Nous avons montré grâce à des études de mutagenèse couplées à des tests d’activité in vitro et in vivo et à des études cristallographiques que la fixation externe des inhibiteurs est due à une cascade de mouvements d’acides aminés commençant dans le site actif et aboutissant à l’ouverture d’une nouvelle cavité dans iNOS (Figure 1C). Dans eNOS, l’ouverture de cette cavité est impossible en raison de la présence d’un acide aminé plus gros que dans iNOS, et bloquant la cascade de mouvements à l’extérieur du site actif (Figure 1C). Cet acide aminé (aa) fait partie d’un trio d’acides aminés spécifique à chaque forme de NOS ; ces trois acides aminés sont essentiels et déterminent en grande partie la spécificité de ces inhibiteurs pour chaque enzyme. On peut faire un parallèle avec ce qui se passe dans un jeu de dominos : dans le cas de iNOS, la chute d’un premier domino - provoquée par la fixation de l’inhibiteur dans le site actif - induit la chute d’autres dominos et aboutit à l’ouverture d’une nouvelle cavité permettant à l’inhibiteur de se fixer à l’extérieur du site actif. Dans eNOS, le jeu est bloqué : un acide aminé qui est plus gros que dans iNOS empêche la cascade de chutes de dominos et l’ouverture de cette nouvelle cavité. Nos résultats montrent donc qu’un trio d’acides aminés situés loin du site actif explique pourquoi un inhibiteur très spécifique pour une forme de NOS (iNOS) sera complètement inactif pour l’autre enzyme (eNOS).

Les résultats décrits ci-dessus nous ont permis de développer une nouvelle approche de conception d’inhibiteurs spécifiques de iNOS. Ces inhibiteurs contiennent un module de base qui leur permet de se fixer de façon efficace au site actif des NOS. Des groupements variés sont attachés au module de base de façon à provoquer une cascade de mouvements subtils dans la protéine et promouvoir l’ouverture de nouvelles cavités à l’extérieur du site actif.

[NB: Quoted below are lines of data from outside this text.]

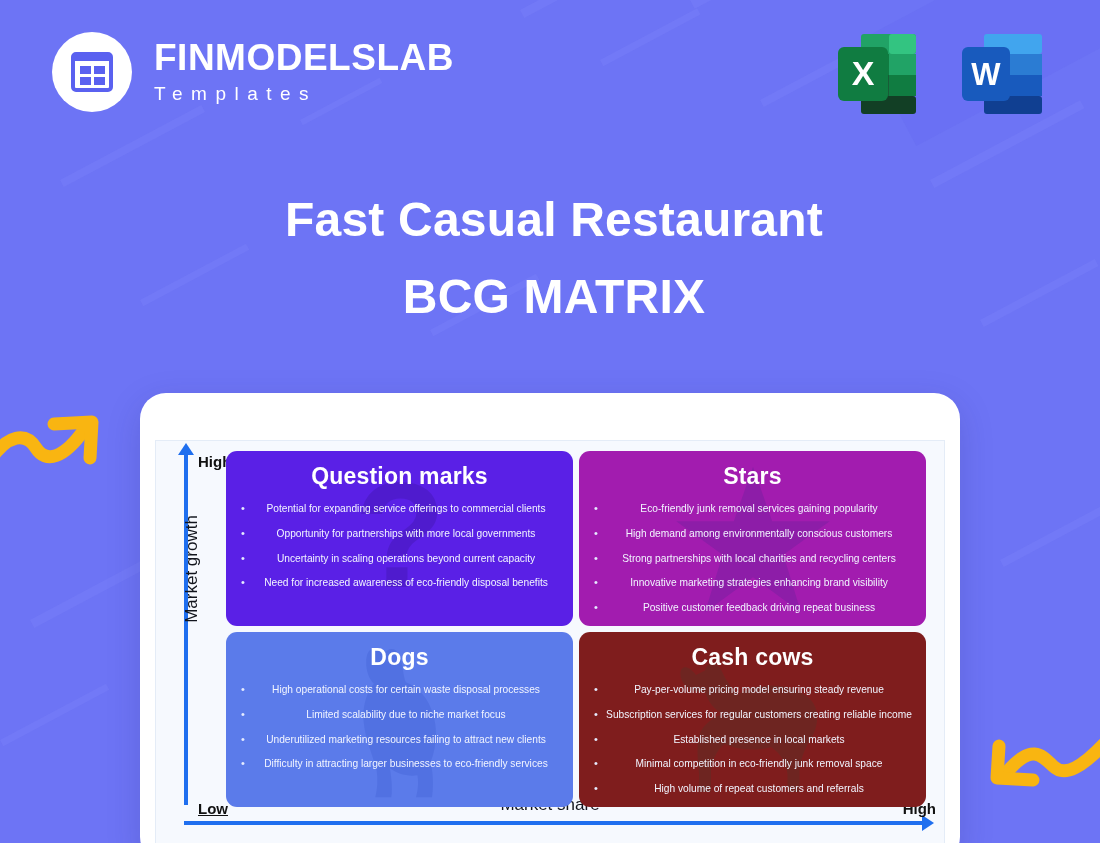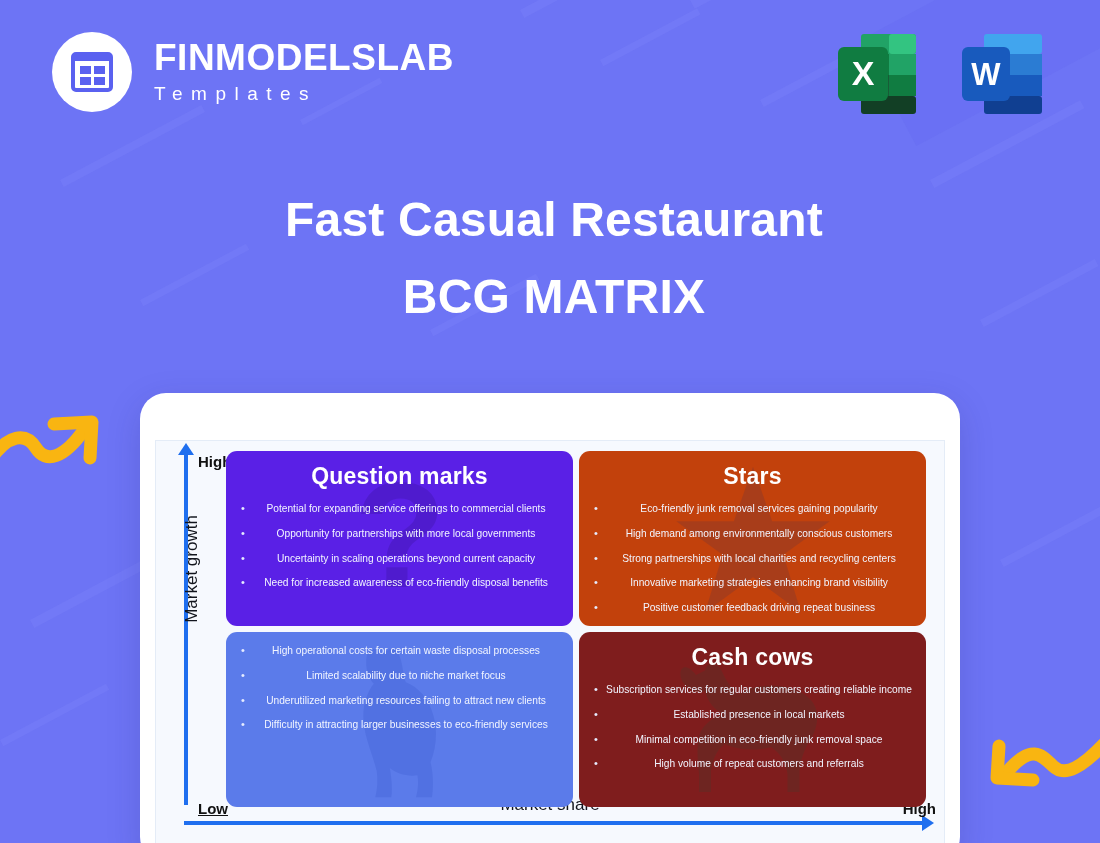--- a/index.html
+++ b/index.html
@@ -128,7 +128,7 @@
     color: #ffffff;
   }
   .quad.qm   { background: #5a20e6; }
-  .quad.st   { background: #c2410c; }
+  .quad.st   { background: #a21caf; }
   .quad.dg   { background: #5b7bea; }
   .quad.cc   { background: #7f1d1d; }
 

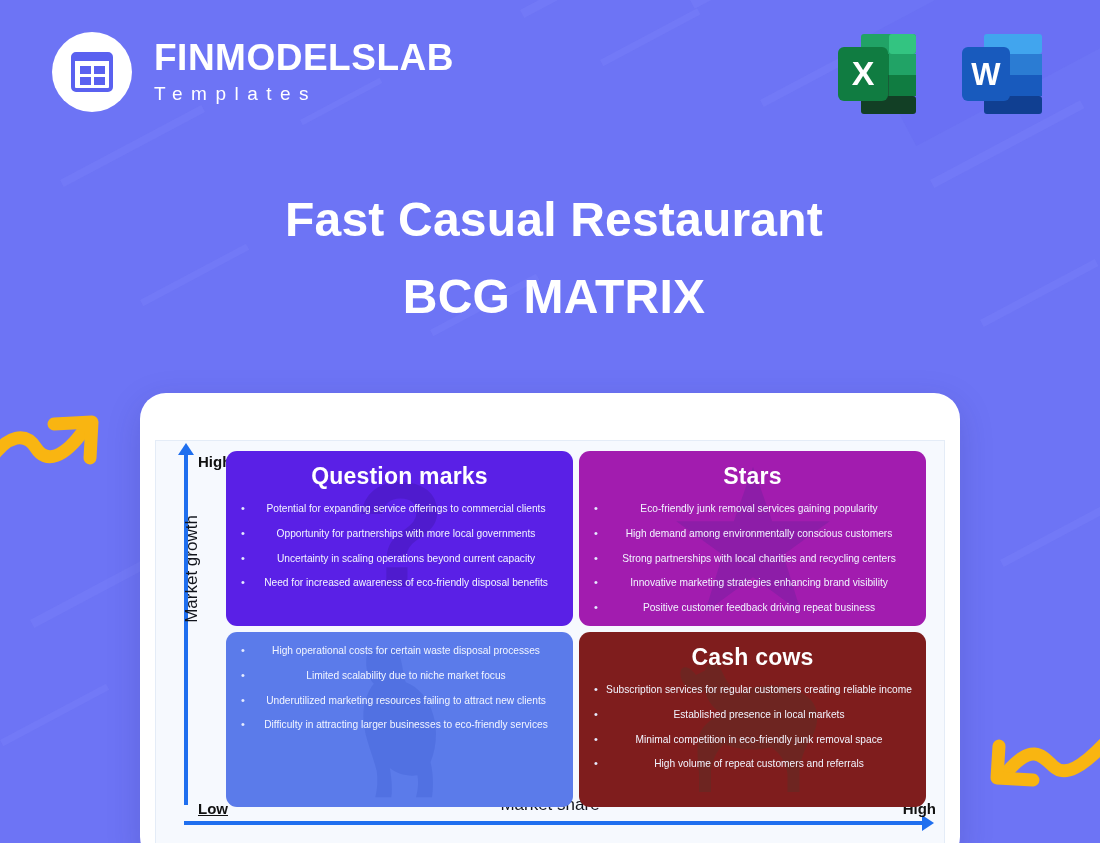--- a/index.html
+++ b/index.html
@@ -288,6 +288,7 @@
                      C75 72 76 60 73 50 C70 38 62 30 54 27 C52 22 52 15 50 10
                      C48 3 43 2 38 8 Z" fill="#1534b0"></path>
           </svg>
+          <div class="quad-title">Dogs</div>
           <ul class="quad-list">
             <li>High operational costs for certain waste disposal processes</li>
             <li>Limited scalability due to niche market focus</li>

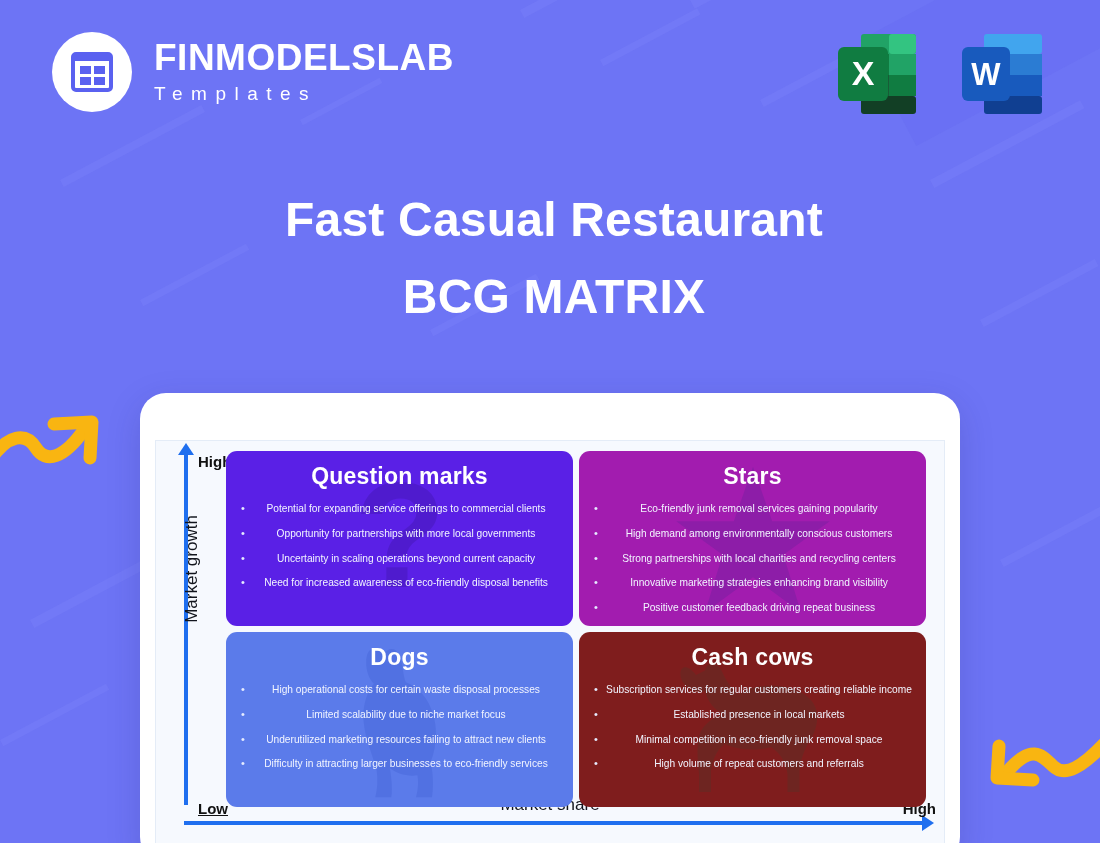--- a/index.html
+++ b/index.html
@@ -309,6 +309,7 @@
           </svg>
           <div class="quad-title">Cash cows</div>
           <ul class="quad-list">
+            <li>Pay-per-volume pricing model ensuring steady revenue</li>
             <li>Subscription services for regular customers creating reliable income</li>
             <li>Established presence in local markets</li>
             <li>Minimal competition in eco-friendly junk removal space</li>

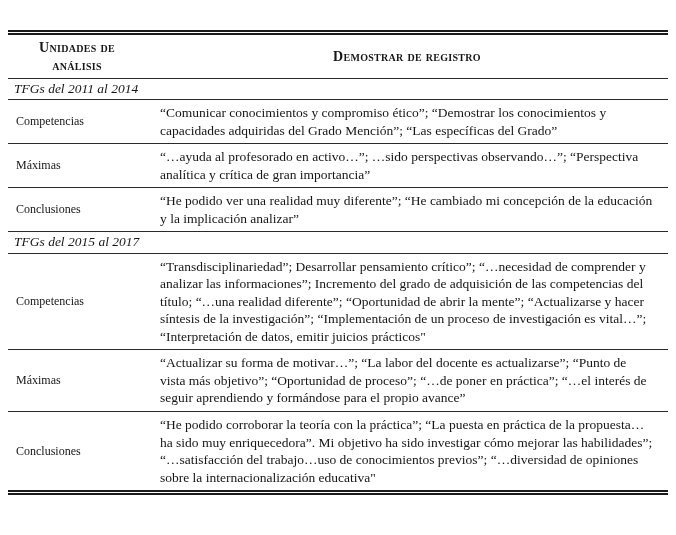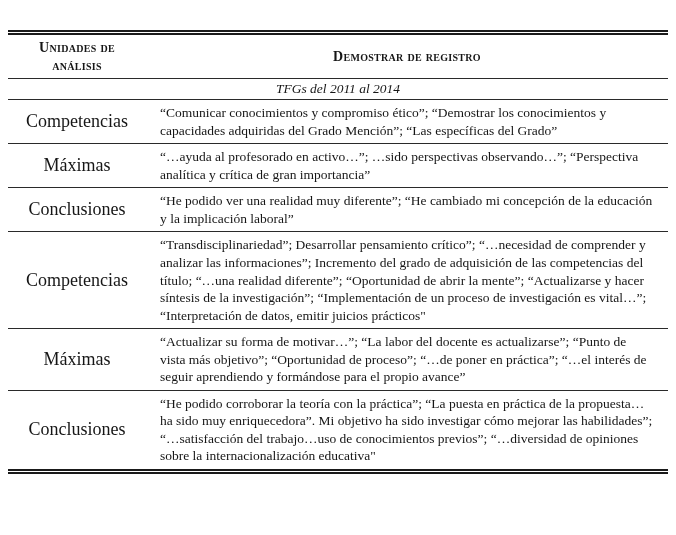--- a/index.html
+++ b/index.html
@@ -43,7 +43,7 @@
   tr.section-row td {
     font-style: italic;
     font-size: 13.5px;
-    text-align: center;
+    text-align: left;
     padding: 2px 6px;
     line-height: 1.2;
   }

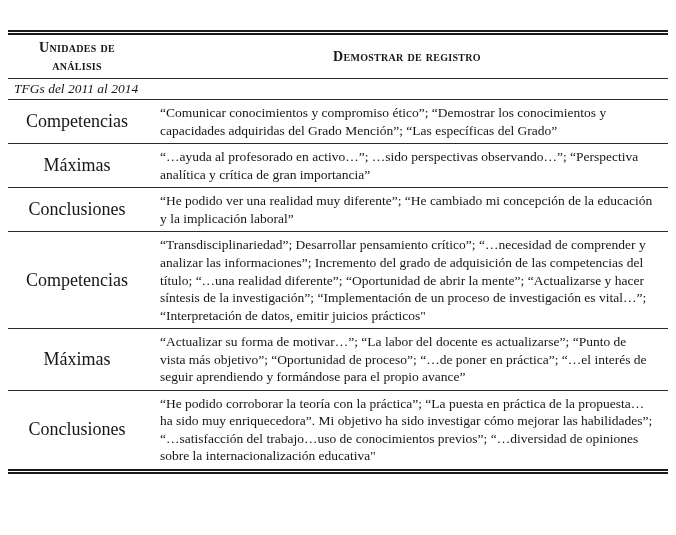--- a/index.html
+++ b/index.html
@@ -48,9 +48,9 @@
     line-height: 1.2;
   }
   td.row-label {
-    text-align: center;
+    text-align: left;
     vertical-align: middle;
-    font-size: 18px;
+    font-size: 12px;
   }
   td.row-content {
     vertical-align: middle;

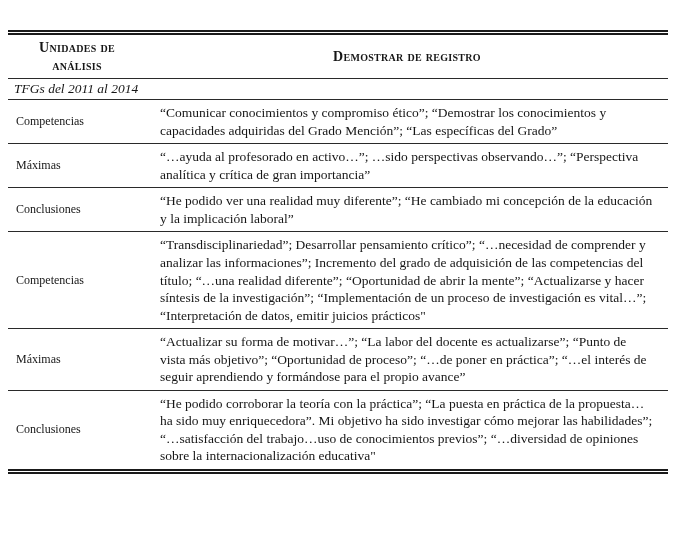--- a/index.html
+++ b/index.html
@@ -91,7 +91,7 @@
 
       <tr>
         <td class="row-label">Conclusiones</td>
-        <td class="row-content">“He podido ver una realidad muy diferente”; “He cambiado mi concepción de la educación y la implicación laboral”</td>
+        <td class="row-content">“He podido ver una realidad muy diferente”; “He cambiado mi concepción de la educación y la implicación analizar”</td>
       </tr>
 
 

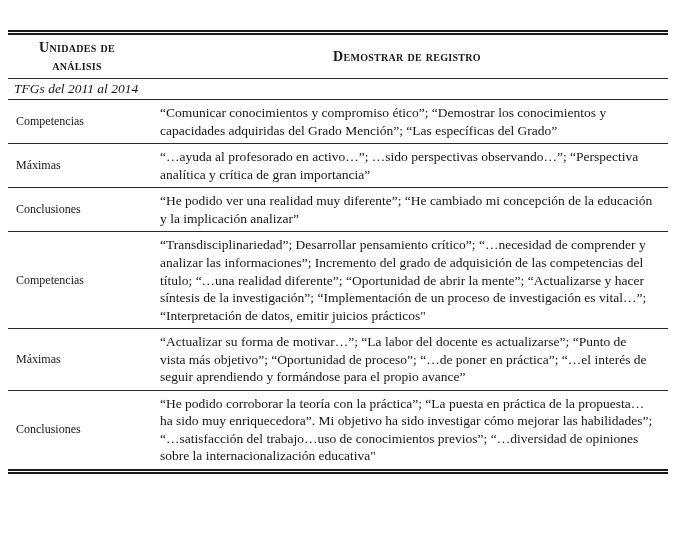--- a/index.html
+++ b/index.html
@@ -94,6 +94,9 @@
         <td class="row-content">“He podido ver una realidad muy diferente”; “He cambiado mi concepción de la educación y la implicación analizar”</td>
       </tr>
 
+      <tr class="section-row">
+        <td colspan="2">TFGs del 2015 al 2017</td>
+      </tr>
 
       <tr>
         <td class="row-label">Competencias</td>

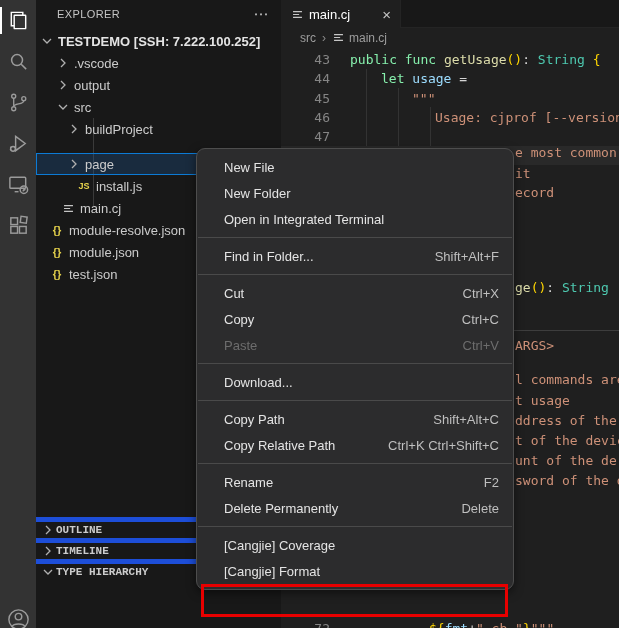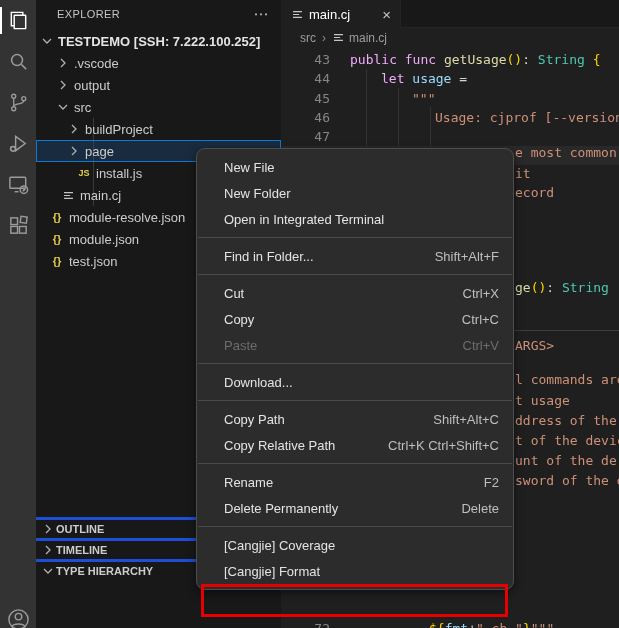--- a/index.html
+++ b/index.html
@@ -48,7 +48,7 @@
   .frag { position:absolute; left:515px; height:19px; line-height:19px; white-space:pre; z-index:1; }
   .args-rule { position:absolute; left:514px; right:0; top:330px; height:1px; background:#3d3d3d; z-index:1; }
 
-  .tk-kw { color:#f0abfc; } .tk-fn { color:#DCDCAA; } .tk-type { color:#4EC9B0; }
+  .tk-kw { color:#86efac; } .tk-fn { color:#DCDCAA; } .tk-type { color:#4EC9B0; }
   .tk-str { color:#CE9178; } .tk-var { color:#9CDCFE; } .tk-fg { color:#D4D4D4; }
   .tk-paren { color:#ffd602; }
 

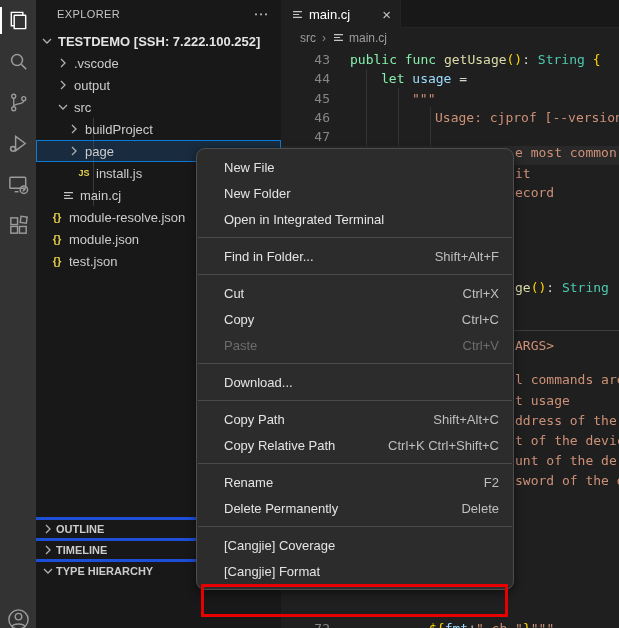--- a/index.html
+++ b/index.html
@@ -239,7 +239,7 @@
           </span>
           <span class="lbl">buildProject</span>
         </div>
-        <div class="row sel" style="padding-left: 30px;">
+        <div class="row sel" style="padding-left: 30px; margin-top: 13px;">
           <span class="chev">
             <svg width="16" height="16" viewBox="0 0 16 16" fill="none" stroke="#b0b0b0" stroke-width="1.3">
               <path d="M6 4 L10 8 L6 12"></path>

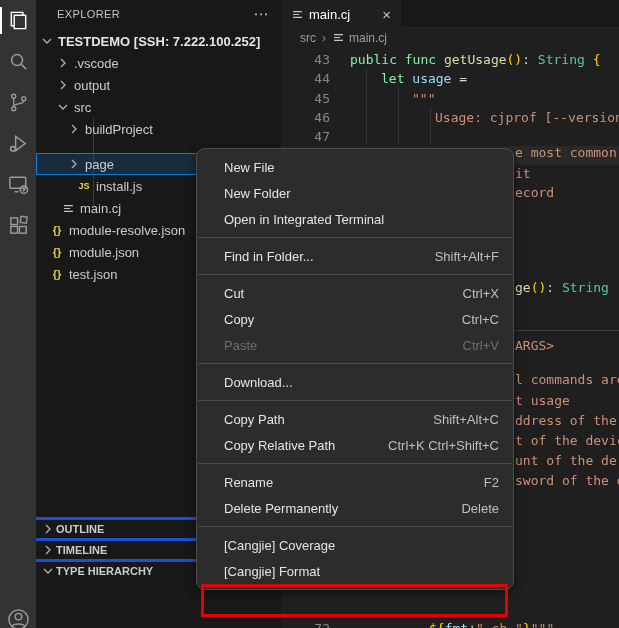--- a/index.html
+++ b/index.html
@@ -28,7 +28,7 @@
   .row .lbl { margin-left:3px; }
   .guide { position:absolute; left:57px; top:118px; width:1px; height:88px; background:#3a3a3a; }
   .panels { position:absolute; left:0; right:0; top:517px; bottom:0; }
-  .panel-h { height:21px; border-top:3px solid #1d4ed8; display:flex; align-items:center; font-size:11px; font-weight:700; color:#cccccc; padding-left:4px; }
+  .panel-h { height:21px; border-top:5px solid #1d4ed8; display:flex; align-items:center; font-size:11px; font-weight:700; color:#cccccc; padding-left:4px;font-family:Liberation Mono, monospace; }
 
   
   .tabs { position:absolute; left:281px; top:0; right:0; height:28px; background:#181818; border-bottom:1px solid #242424; z-index:1; }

En interagissant avec des parties de la protéine qui sont situées loin du site actif et présentent un faible degré de similitude entre les différentes formes d’enzymes, ces groupements permettent de contourner le principal obstacle que représente la très grande similitude des sites actifs des différentes formes de NOS. Nous avons validé cette approche en créant de nouveaux inhibiteurs spécifiques de iNOS : au module de base qui assure une fixation de l’inhibiteur dans le site actif, nous ajoutons progressivement des groupements de plus en plus gros pour déclencher la cascade de mouvements conduisant à l’ouverture d’une nouvelle cavité dans iNOS.

Une méthode généralisable ?

Des stratégies similaires pourraient peutêtre être appliquées à la création d’inhibiteurs d’autres familles d’enzymes, comme les kinases, la transcriptase inverse du virus d’immunodéficience humaine (VIH), ou encore les cyclo-oxygénases (COX). Ces dernières partagent également un degré de similitude élevé de leur site actif, ce qui rend difficile la conception d’inhibiteurs spécifiques, pourtant nécessaires pour éviter des effets secondaires négatifs.